AVVERTENZA: Iniziamo oggi la pubblicazione di un commento "a puntate" della disciplina dei "limiti quantitativi" introdotta, per i contratti a termine, dal Jobs Act, che evidenzi la portata concreta, sul piano applicativo, dei chiarimenti offerti dal Ministero del Lavoro con la Circolare nr. 18 del 31 luglio 2014.

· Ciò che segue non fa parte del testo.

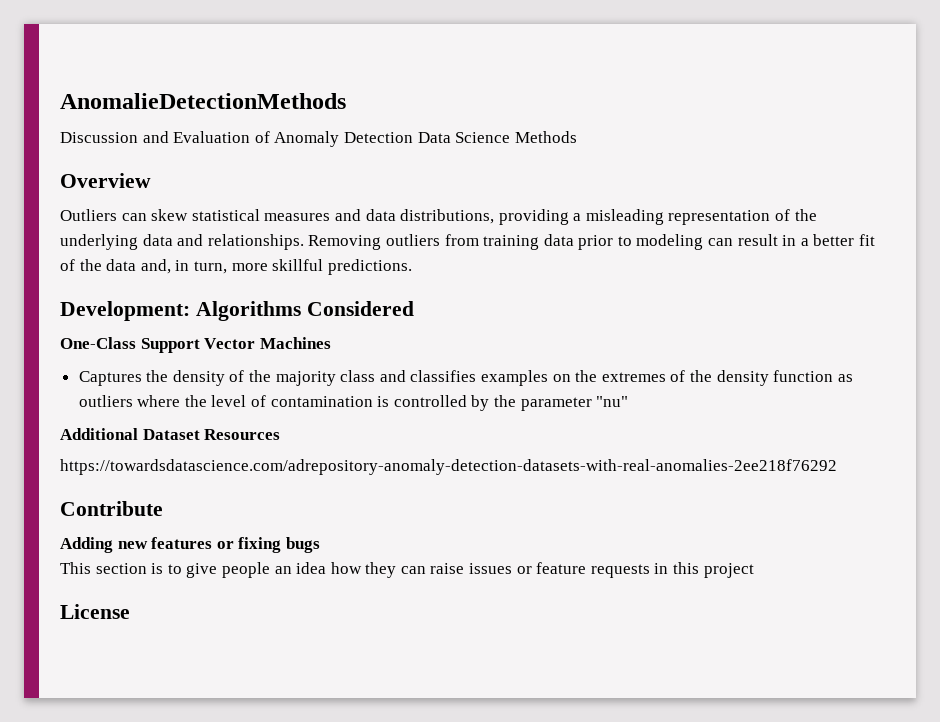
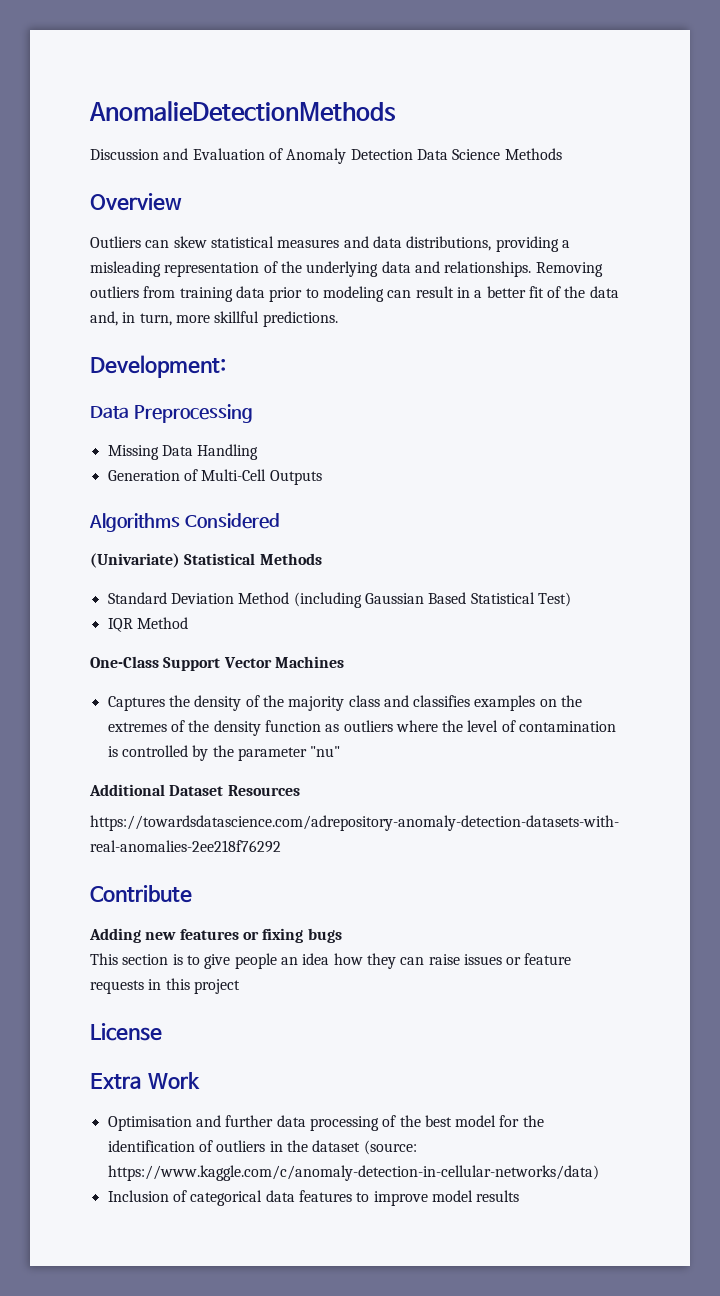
- Development: Algorithms Considered
+ Development:
+ Data Preprocessing
+ Missing Data Handling
+ Generation of Multi-Cell Outputs
+ Algorithms Considered
+ (Univariate) Statistical Methods
+ Standard Deviation Method (including Gaussian Based Statistical Test)
+ IQR Method
+ Extra Work
+ Optimisation and further data processing of the best model for the identification of outliers in the dataset (source: https://www.kaggle.com/c/anomaly-detection-in-cellular-networks/data)
+ Inclusion of categorical data features to improve model results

Art. 1. Semplificazione delle
disposizioni in materia di contratto di lavoro a termine.
1.
Considerata la perdurante crisi occupazionale e l'incertezza dell'attuale
quadro economico nel quale le imprese devono operare, nelle more dell'adozione
di un testo unico semplificato della disciplina dei rapporti di lavoro con la
previsione in via sperimentale del contratto a tempo indeterminato a protezione
crescente e salva l'attuale articolazione delle tipologie di contratti di
lavoro, vista la direttiva 1999/70/CE del Consiglio, del 28 giugno 1999, al decreto
legislativo 6 settembre 2001, n. 368, sono
apportate le seguenti modificazioni:
a) (…) Fatto salvo quanto disposto dall'articolo 10, comma 7, il numero
complessivo di contratti a tempo determinato stipulati da ciascun datore di
lavoro ai sensi del presente articolo non può eccedere il limite del 20 per
cento del numero dei lavoratori a tempo indeterminato in forza al 1° gennaio
dell'anno di assunzione. Per i datori di lavoro che occupano fino a cinque
dipendenti è sempre possibile stipulare un contratto di lavoro a tempo
determinato.»
(…)
b-septies)
all'articolo 5, dopo il comma 4-sexies sono aggiunti i seguenti:
«4-septies. In caso
di violazione del limite percentuale di cui all'articolo 1, comma 1, per
ciascun lavoratore si applica la sanzione amministrativa:
a) pari al 20 per
cento della retribuzione, per ciascun mese o frazione di mese superiore a
quindici giorni di durata del rapporto di lavoro, se il numero dei lavoratori
assunti in violazione del limite percentuale non sia superiore a uno;
b) pari al 50 per
cento della retribuzione, per ciascun mese o frazione di mese superiore a
quindici giorni di durata del rapporto di lavoro, se il numero dei lavoratori
assunti in violazione del limite percentuale sia superiore a uno.
Dopo un lungo
dibattito interpretativo, finalmente è sceso in campo il Ministero del Lavoro,
che con la Circolare nr. 18 del 31 luglio 2014, ha espresso il suo autorevole
parere intorno alla portata applicativa del DL 34/2014 (Riforma Poletti,
altrimenti detto Jobs Act).
Si coglie
l’occasione di sottolineare l’opportunità di non sopravvalutare la portata di
una Circolare ministeriale come questa: Circolare, che deve ritenersi
certamente vincolante per il personale ispettivo che sia chiamato ad applicare
le nuove sanzioni amministrative per la violazione dei “limiti quantitativi”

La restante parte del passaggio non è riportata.